⟨

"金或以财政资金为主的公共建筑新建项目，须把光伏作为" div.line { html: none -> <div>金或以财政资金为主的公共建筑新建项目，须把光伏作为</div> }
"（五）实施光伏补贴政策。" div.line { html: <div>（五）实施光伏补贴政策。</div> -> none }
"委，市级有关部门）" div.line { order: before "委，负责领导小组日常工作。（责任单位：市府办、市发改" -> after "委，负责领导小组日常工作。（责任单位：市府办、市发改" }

⟩
⟨

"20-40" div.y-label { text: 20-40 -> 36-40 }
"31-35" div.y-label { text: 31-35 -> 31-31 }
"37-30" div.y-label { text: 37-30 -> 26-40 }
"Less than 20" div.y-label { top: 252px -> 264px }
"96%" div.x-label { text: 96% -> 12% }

⟩
⟨

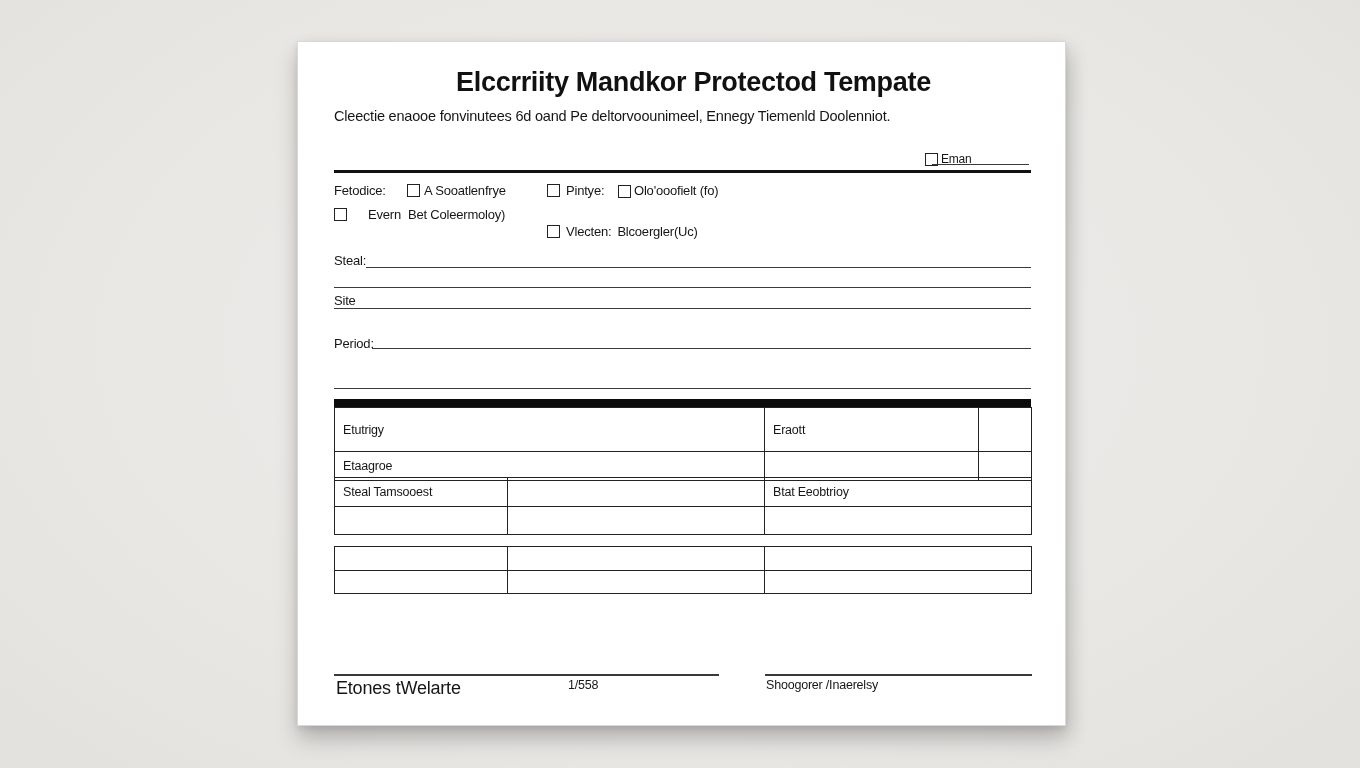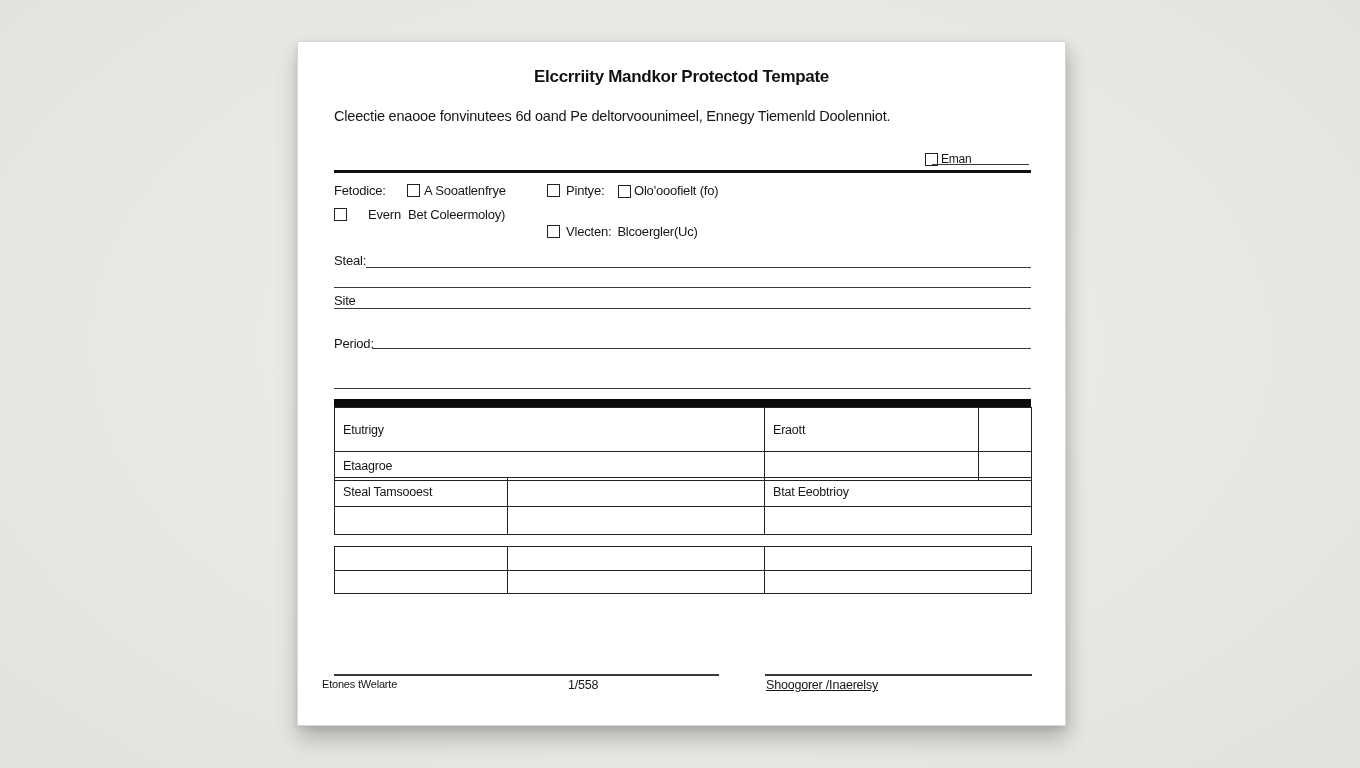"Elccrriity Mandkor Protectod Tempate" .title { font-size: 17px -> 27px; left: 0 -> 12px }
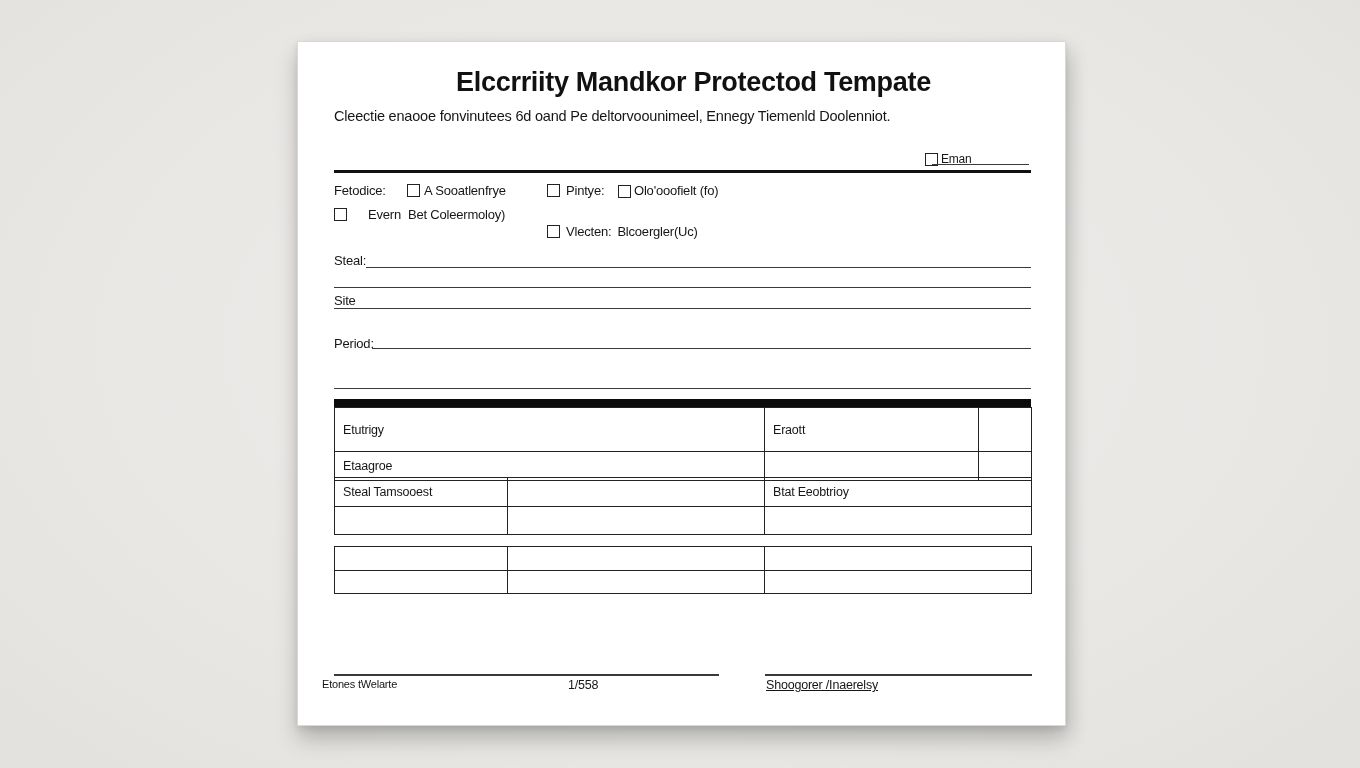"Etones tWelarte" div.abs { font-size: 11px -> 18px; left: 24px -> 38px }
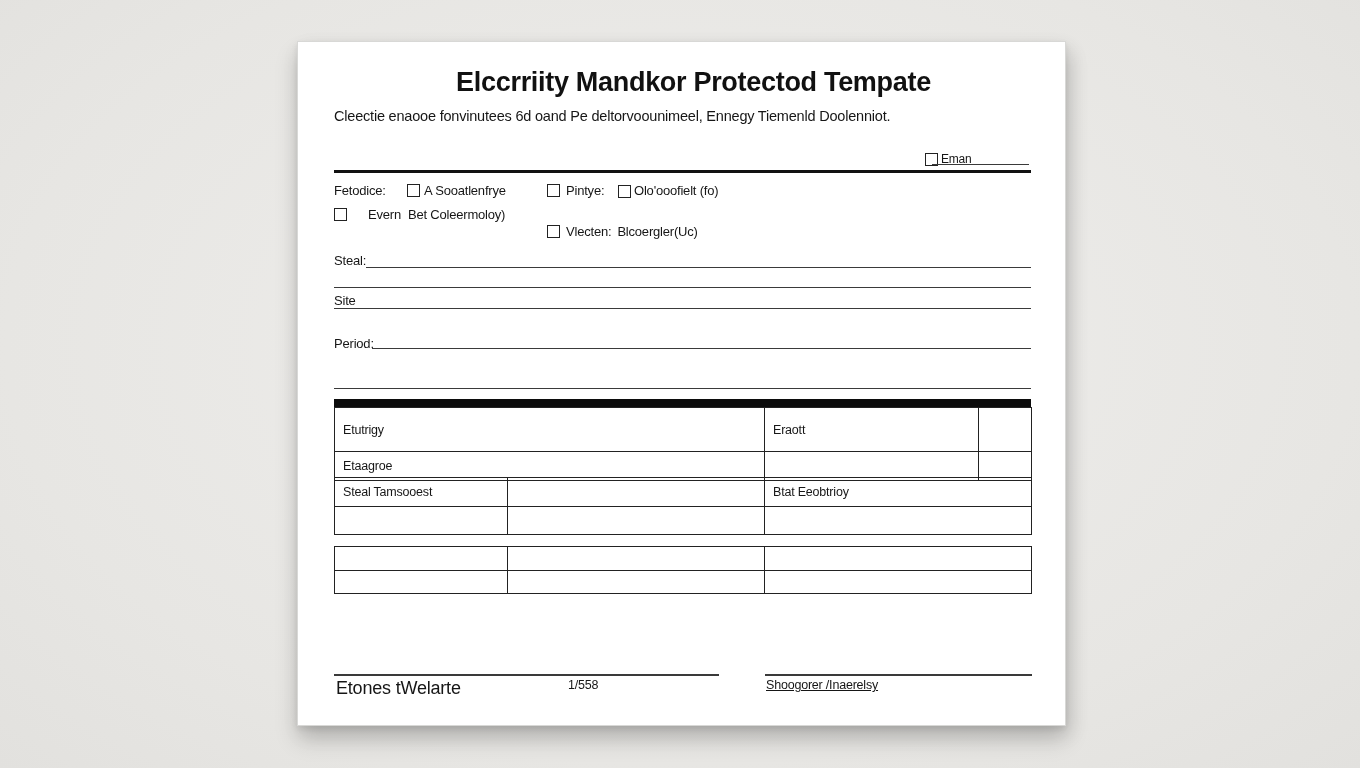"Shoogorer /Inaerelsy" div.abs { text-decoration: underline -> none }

⟩

Work task. "label" is the word to look for; copy every line of the data that has it.

Solution to this exercise.
"20-40" div.y-label { text: 20-40 -> 36-40 }
"31-35" div.y-label { text: 31-35 -> 31-31 }
"37-30" div.y-label { text: 37-30 -> 26-40 }
"Less than 20" div.y-label { top: 252px -> 264px }
"96%" div.x-label { text: 96% -> 12% }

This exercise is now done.